BEGIN Recorded information
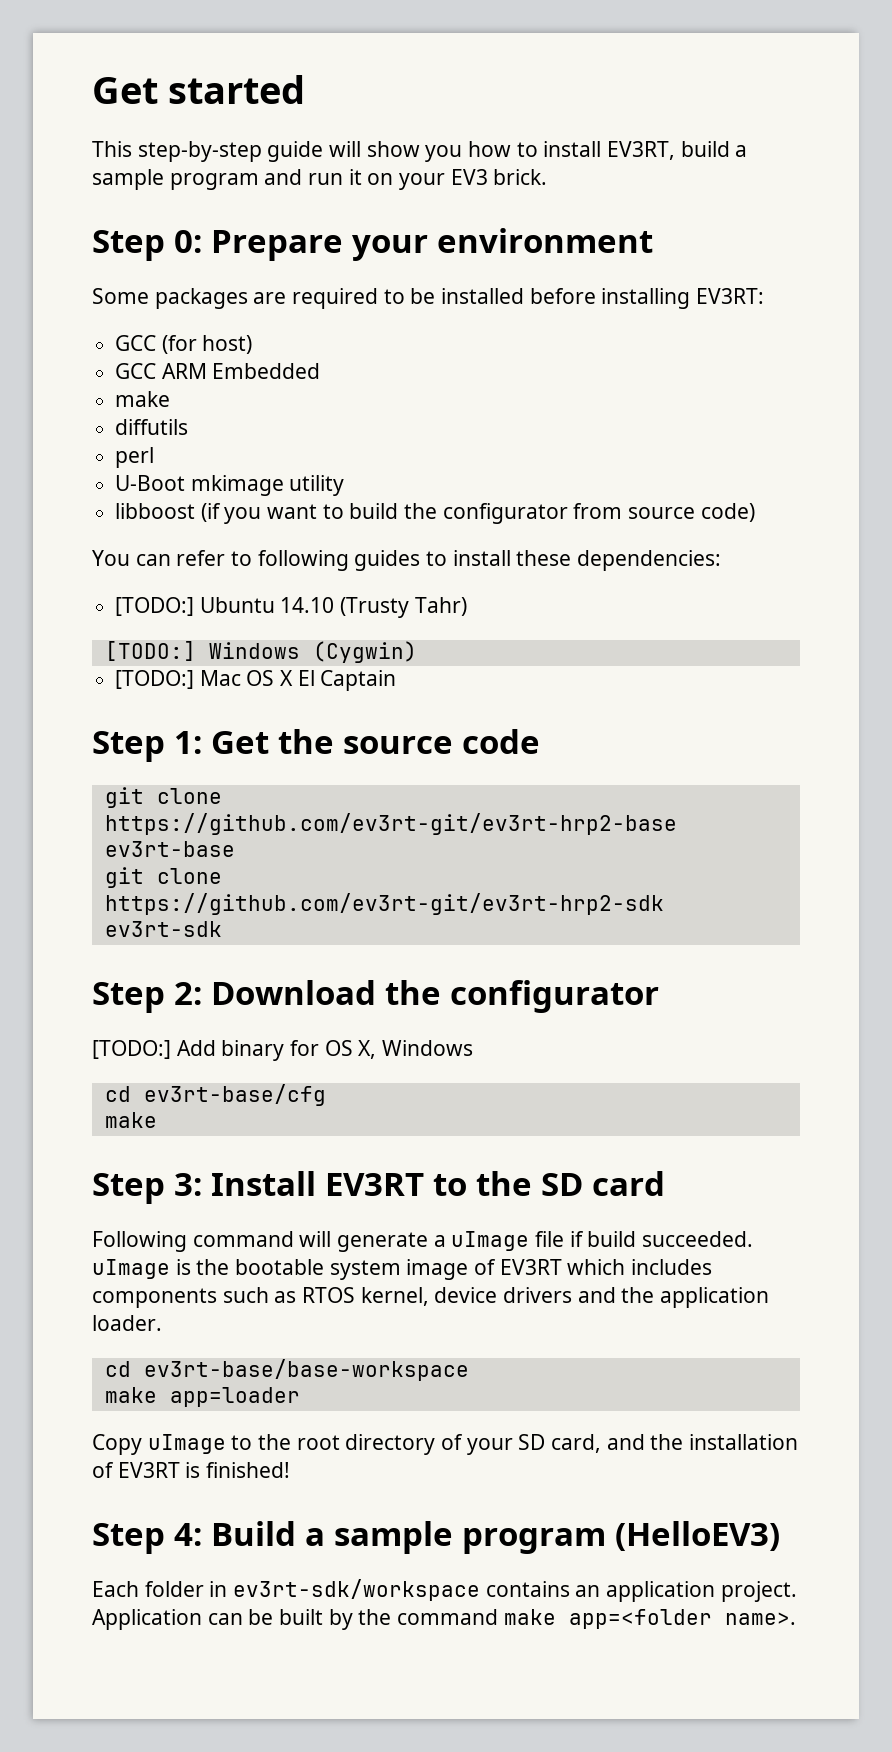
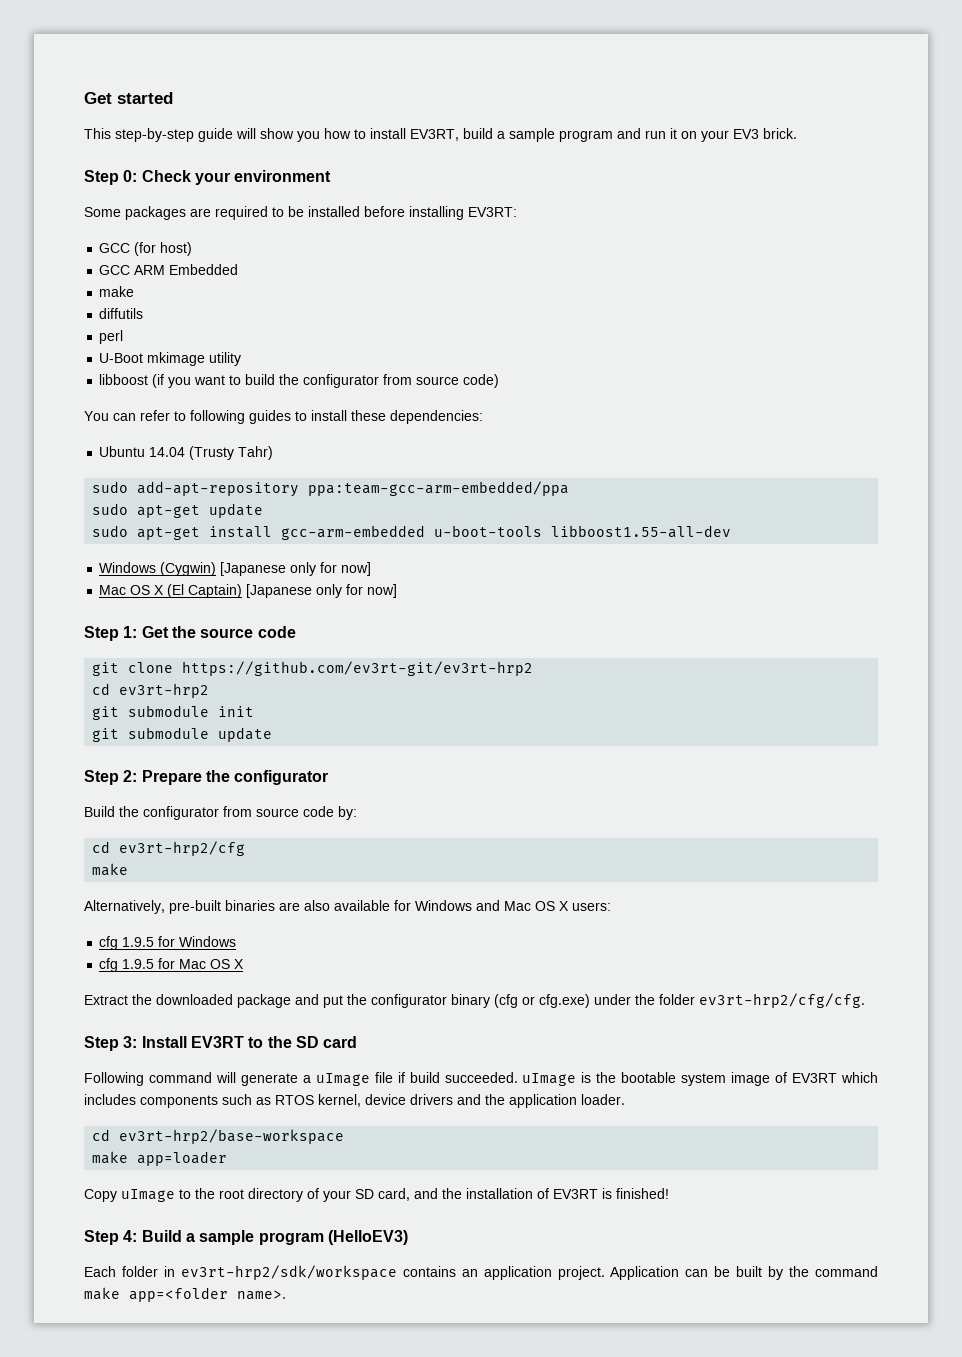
[211,230,343,261] Prepare -> [141,170,191,182] Check
[115,597,335,616] [TODO:] Ubuntu 14.10 -> [99,446,186,457] Ubuntu 14.04
[104,641,417,663] [115,670,397,691] [TODO:] Windows (Cygwin) // [TODO:] Mac OS X El Captain -> [92,481,570,497] [92,503,264,518] [92,525,732,540] [99,562,372,576] [99,584,398,598] sudo add-apt-repository ppa:team-gcc-arm-embedded/ppa // sudo apt-get update // sudo apt-get install gcc-arm-embedded u-boot-tools libboost1.55-all-dev // Windows (Cygwin) [Japanese only for now] // Mac OS X (El Captain) [Japanese only for now]
[104,813,677,835] [104,841,235,857] [104,867,222,888] [104,893,664,915] [104,921,222,937] https://github.com/ev3rt-git/ev3rt-hrp2-base ev3rt-base // git clone https://github.com/ev3rt-git/ev3rt-hrp2-sdk ev3rt-sdk -> [182,661,534,676] [92,683,210,698] [92,705,255,720] [92,727,273,742] https://github.com/ev3rt-git/ev3rt-hrp2 // cd ev3rt-hrp2 // git submodule init // git submodule update
[211,980,376,1005] Download -> [141,770,202,785] Prepare
[92,1040,474,1061] [104,1084,326,1106] [104,1112,157,1128] [TODO:] Add binary for OS X, Windows // cd ev3rt-base/cfg // make -> [84,806,357,820] [92,841,246,856] [92,863,129,876] [84,900,611,914] [99,936,237,950] [99,958,245,972] [84,993,865,1008] Build the configurator from source code by: // cd ev3rt-hrp2/cfg // make // Alternatively, pre-built binaries are also available for Windows and Mac OS X users: // cfg 1.9.5 for Windows // cfg 1.9.5 for Mac OS X // Extract the downloaded package and put the configurator binary (cfg or cfg.exe) under the folder ev3rt-hrp2/cfg/cfg.
[143,1359,469,1381] ev3rt-base/base-workspace -> [119,1129,345,1144] ev3rt-hrp2/base-workspace
[233,1579,481,1601] ev3rt-sdk/workspace -> [180,1265,397,1280] ev3rt-hrp2/sdk/workspace

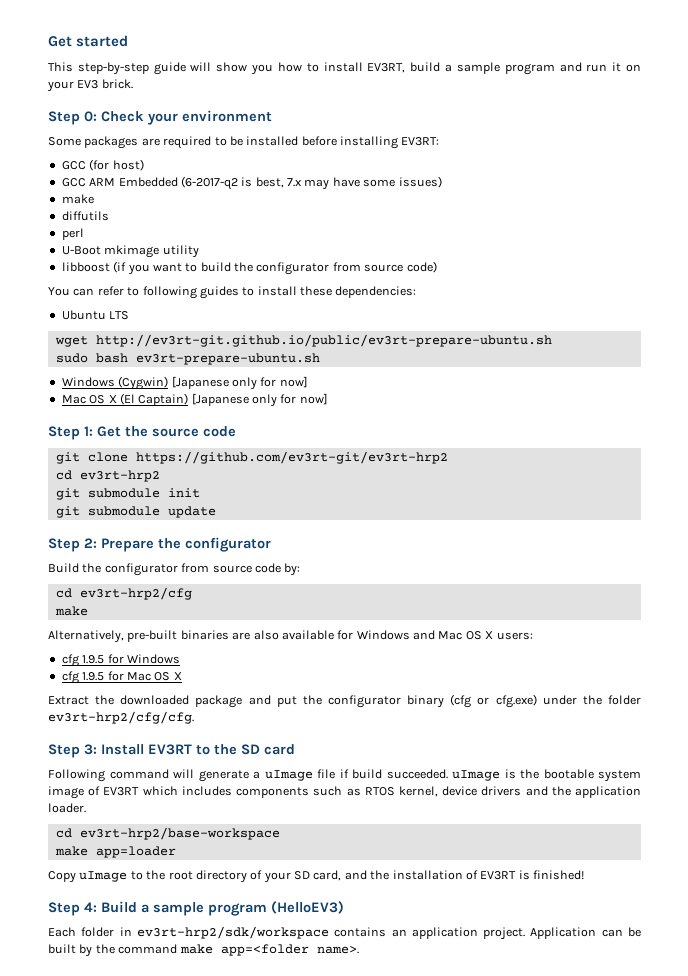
(239, 269) none -> [180,176,442,190] (6-2017-q2 is best, 7.x may have some issues)
[149,446,274,460] [92,481,570,497] [92,503,264,518] [92,525,732,540] 14.04 (Trusty Tahr) // sudo add-apt-repository ppa:team-gcc-arm-embedded/ppa // sudo apt-get update // sudo apt-get install gcc-arm-embedded u-boot-tools libboost1.55-all-dev -> [109,311,130,320] [54,334,552,347] [55,353,320,365] LTS // wget http://ev3rt-git.github.io/public/ev3rt-prepare-ubuntu.sh // sudo bash ev3rt-prepare-ubuntu.sh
END Recorded information
Return only the lines from the start of the data through the line that contains "[115,597,335,616] [TODO:] Ubuntu", please, copying them exactly and omitting all pictures.

[211,230,343,261] Prepare -> [141,170,191,182] Check
[115,597,335,616] [TODO:] Ubuntu 14.10 -> [99,446,186,457] Ubuntu 14.04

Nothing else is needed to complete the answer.